Patients with Co-morbid Asthma: Advise patients with atopic dermatitis or CRSwNP who have co-morbid asthma not to adjust or stop their asthma treatments without consultation with their physicians.

Arthralgia: Arthralgia has been reported with the use of DUPIXENT with some patients reporting gait disturbances or decreased mobility associated with joint symptoms; some cases resulted in hospitalization. Advise patients to report new onset or worsening joint symptoms. If symptoms persist or worsen, consider rheumatological evaluation and/or discontinuation of DUPIXENT.

Parasitic (Helminth) Infections: It is unknown if DUPIXENT will influence the immune response against helminth infections. Treat patients with pre-existing helminth infections before initiating therapy with DUPIXENT. If patients become infected while receiving treatment with DUPIXENT and do not respond to anti-helminth treatment, discontinue treatment with DUPIXENT until the infection resolves. Helminth infections (5 cases of enterobiasis and 1 case of ascariasis) were reported in pediatric patients 6 to 11 years old in the pediatric asthma development program.

Vaccinations: Consider completing all age-appropriate vaccinations as recommended by current immunization guidelines prior to initiating DUPIXENT. Avoid use of live vaccines in patients treated with DUPIXENT.

ADVERSE REACTIONS:

  • Atopic dermatitis: The most common adverse reactions (incidence ≥1% at Week 16) in adult patients are injection site reactions, conjunctivitis, blepharitis, oral herpes, keratitis, eye pruritus, other herpes simplex virus infection, and dry eye. The safety profile in children and adolescents through Week 16 was similar to that of adults with atopic dermatitis. In an open-label extension study, the long-term safety profile of DUPIXENT in adolescents and children observed through Week 52 was consistent with that seen in adults with atopic dermatitis.
  • Asthma: The most common adverse reactions (incidence ≥1%) are injection site reactions, oropharyngeal pain, and eosinophilia.
  • Chronic rhinosinusitis with nasal polyposis: The most common adverse reactions (incidence ≥1%) are injection site reactions, eosinophilia, insomnia, toothache, gastritis, arthralgia, and conjunctivitis.

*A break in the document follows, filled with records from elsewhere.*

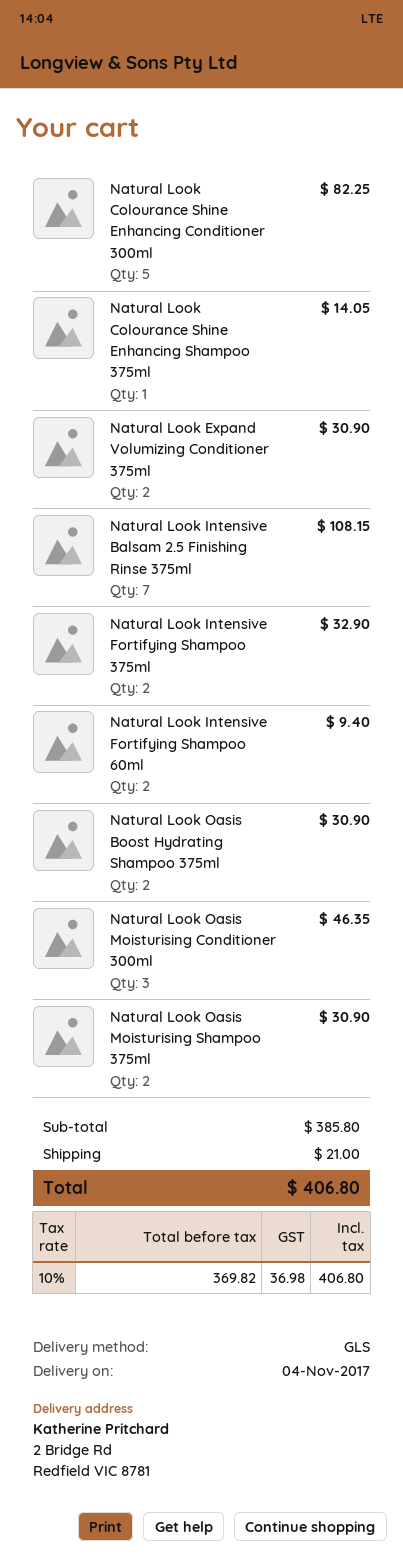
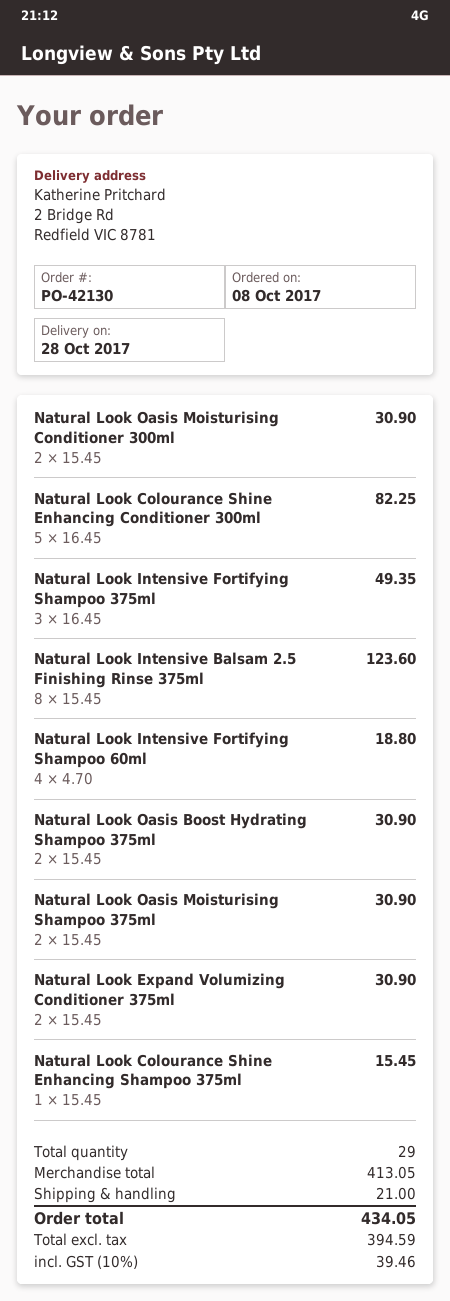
delivery date: 2017-11-04 -> 2017-10-28
Natural Look Colourance Shine Enhancing Shampoo 375ml: 1 for 14.05 -> 1 for 15.45
Natural Look Intensive Balsam 2.5 Finishing Rinse 375ml: 7 for 108.15 -> 8 for 123.60
Natural Look Intensive Fortifying Shampoo 375ml: 2 for 32.90 -> 3 for 49.35
Natural Look Intensive Fortifying Shampoo 60ml: 2 for 9.40 -> 4 for 18.80
Natural Look Oasis Moisturising Conditioner 300ml: 3 for 46.35 -> 2 for 30.90
subtotal: 385.80 -> 413.05
net: 369.82 -> 394.59
tax: 10% = 36.98 -> 10% = 39.46
total: 406.80 -> 434.05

USE IN SPECIFIC POPULATIONS

  • Pregnancy: A pregnancy exposure registry monitors pregnancy outcomes in women exposed to DUPIXENT during pregnancy. To enroll or obtain information call 1‑877‑311‑8972 or go to https://mothertobaby.org/ongoing-study/dupixent/. Available data from case reports and case series with DUPIXENT use in pregnant women have not identified a drug-associated risk of major birth defects, miscarriage or adverse maternal or fetal outcomes. Human IgG antibodies are known to cross the placental barrier; therefore, DUPIXENT may be transmitted from the mother to the developing fetus.
  • Lactation: There are no data on the presence of DUPIXENT in human milk, the effects on the breastfed infant, or the effects on milk production. Maternal IgG is known to be present in human milk. The developmental and health benefits of breastfeeding should be considered along with the mother’s clinical need for DUPIXENT and any potential adverse effects on the breastfed child from DUPIXENT or from the underlying maternal condition.

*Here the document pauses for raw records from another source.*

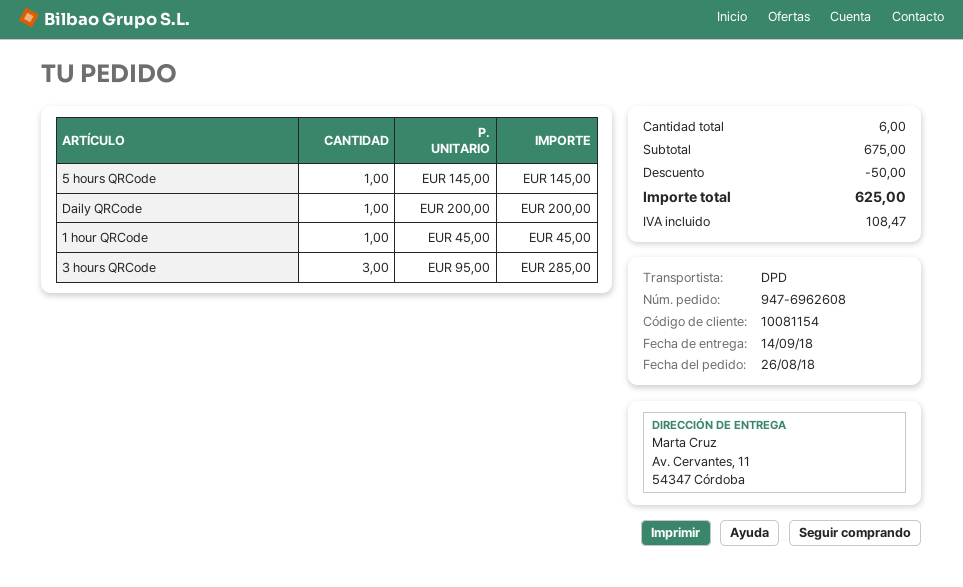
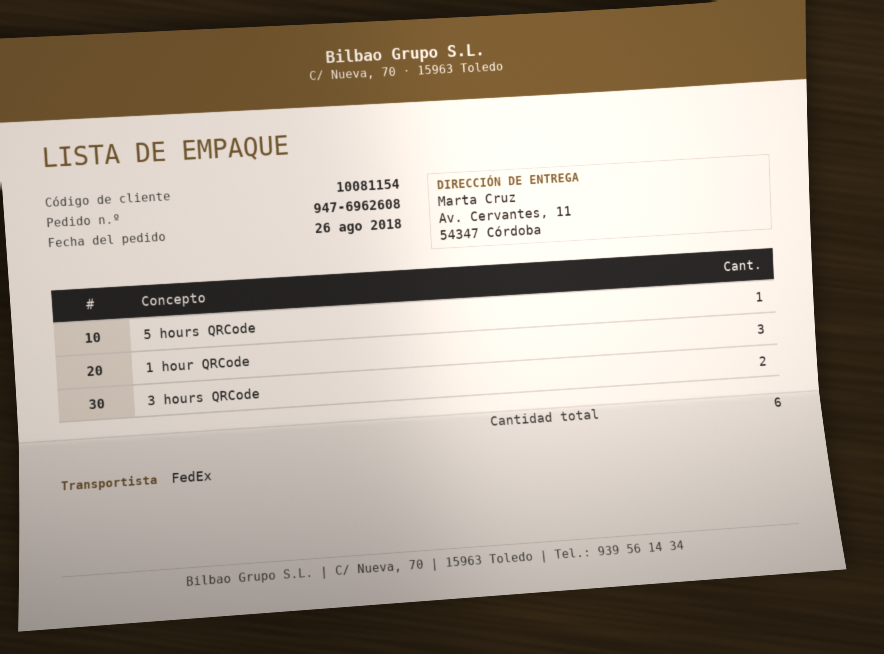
shipping method: DPD -> FedEx
Daily QRCode: 1 -> none
1 hour QRCode: 1 -> 3
3 hours QRCode: 3 -> 2

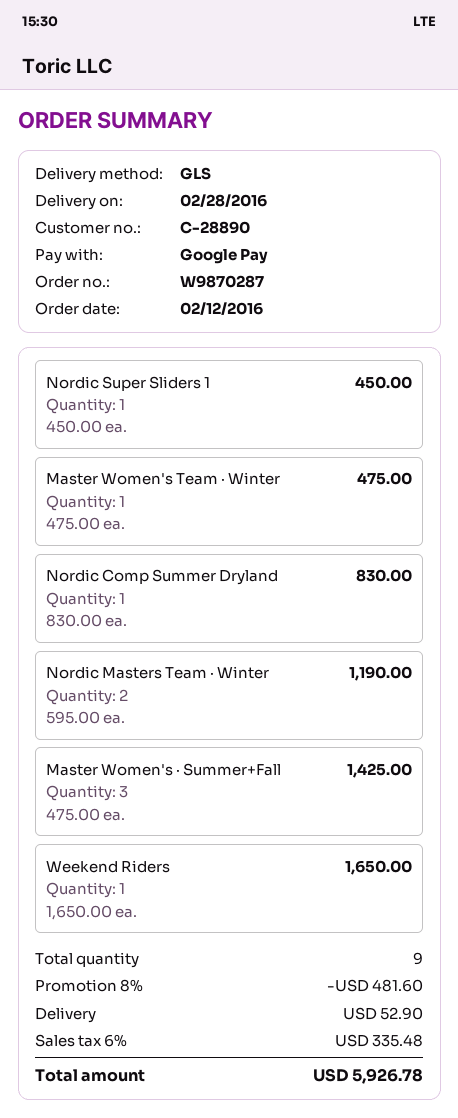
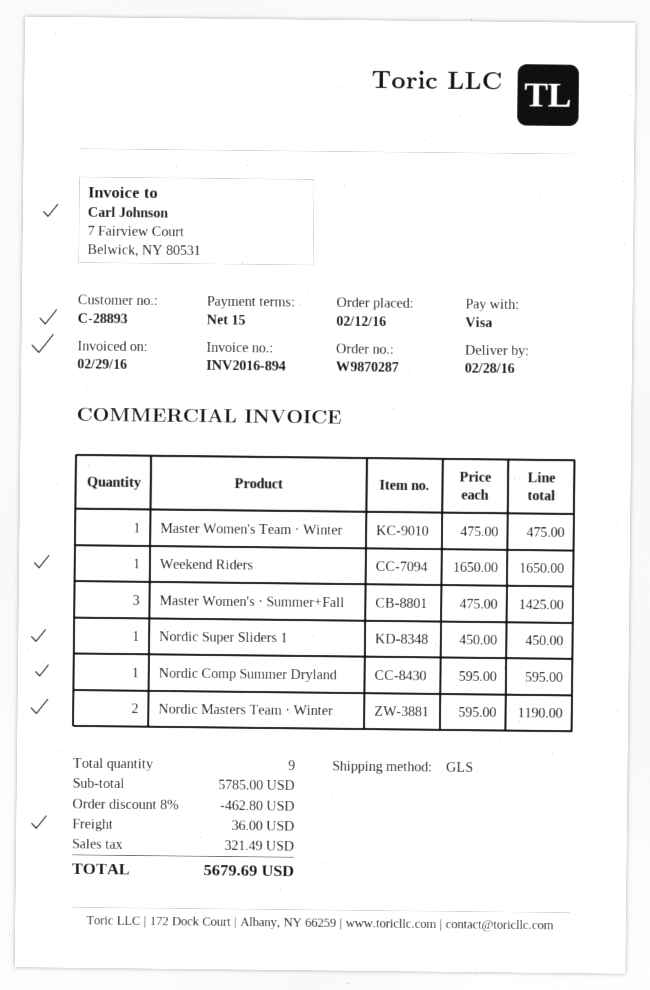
customer number: C-28890 -> C-28893
payment method: Google Pay -> Visa
Nordic Comp Summer Dryland: 1 x 830.00 = 830.00 -> 1 x 595.00 = 595.00
discount: 8% = 481.60 -> 8% = 462.80
shipping: 52.90 -> 36.00
tax: 335.48 -> 321.49
total: 5926.78 -> 5679.69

Please see accompanying full Prescribing Information.

Indications

Asthma: DUPIXENT is indicated as an add-on maintenance treatment of adult and pediatric patients aged 6 years and older with moderate-to-severe asthma characterized by an eosinophilic phenotype or with oral corticosteroid dependent asthma. Limitation of Use: DUPIXENT is not indicated for the relief of acute bronchospasm or status asthmaticus.

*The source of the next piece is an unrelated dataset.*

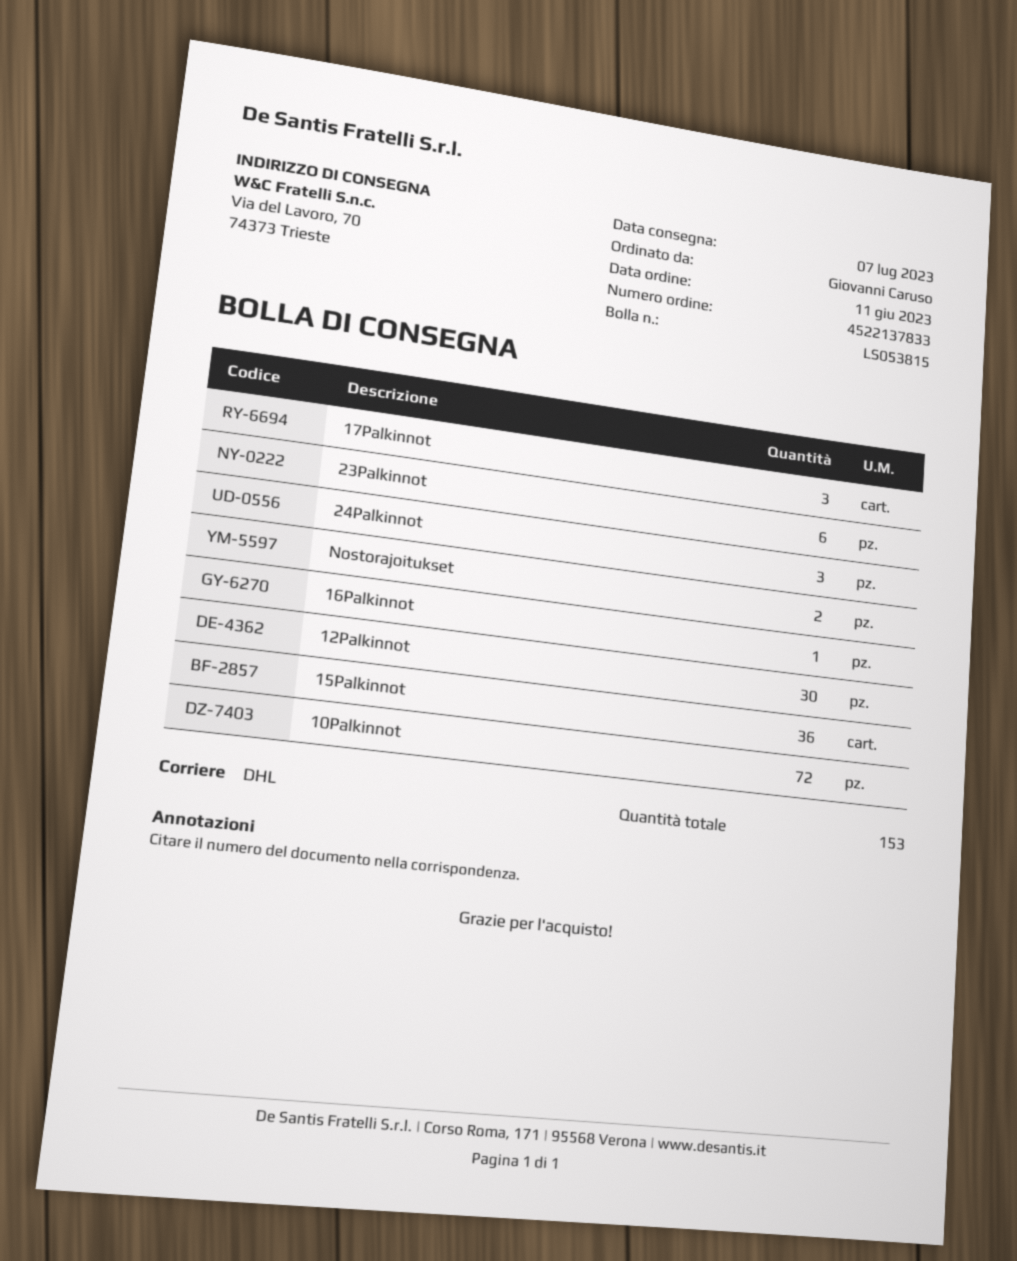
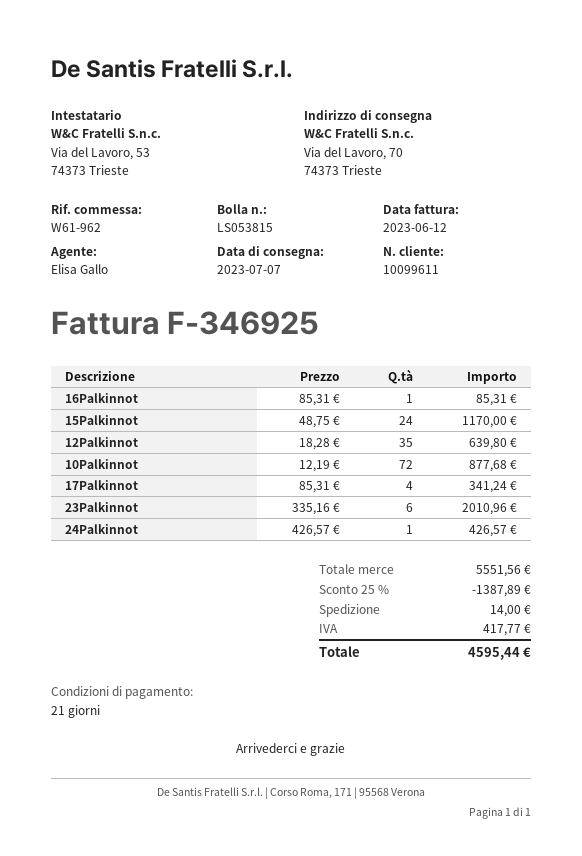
17Palkinnot: 3 -> 4
24Palkinnot: 3 -> 1
Nostorajoitukset: 2 -> none
12Palkinnot: 30 -> 35
15Palkinnot: 36 -> 24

Chronic rhinosinusitis with nasal polyposis (CRSwNP): DUPIXENT is indicated as an add-on maintenance treatment in adult patients with inadequately controlled CRSwNP.

Atopic Dermatitis: DUPIXENT is indicated for the treatment of adult and pediatric patients aged 6 years and older with moderate-to-severe atopic dermatitis whose disease is not adequately controlled with topical prescription therapies or when those therapies are not advisable. DUPIXENT can be used with or without topical corticosteroids.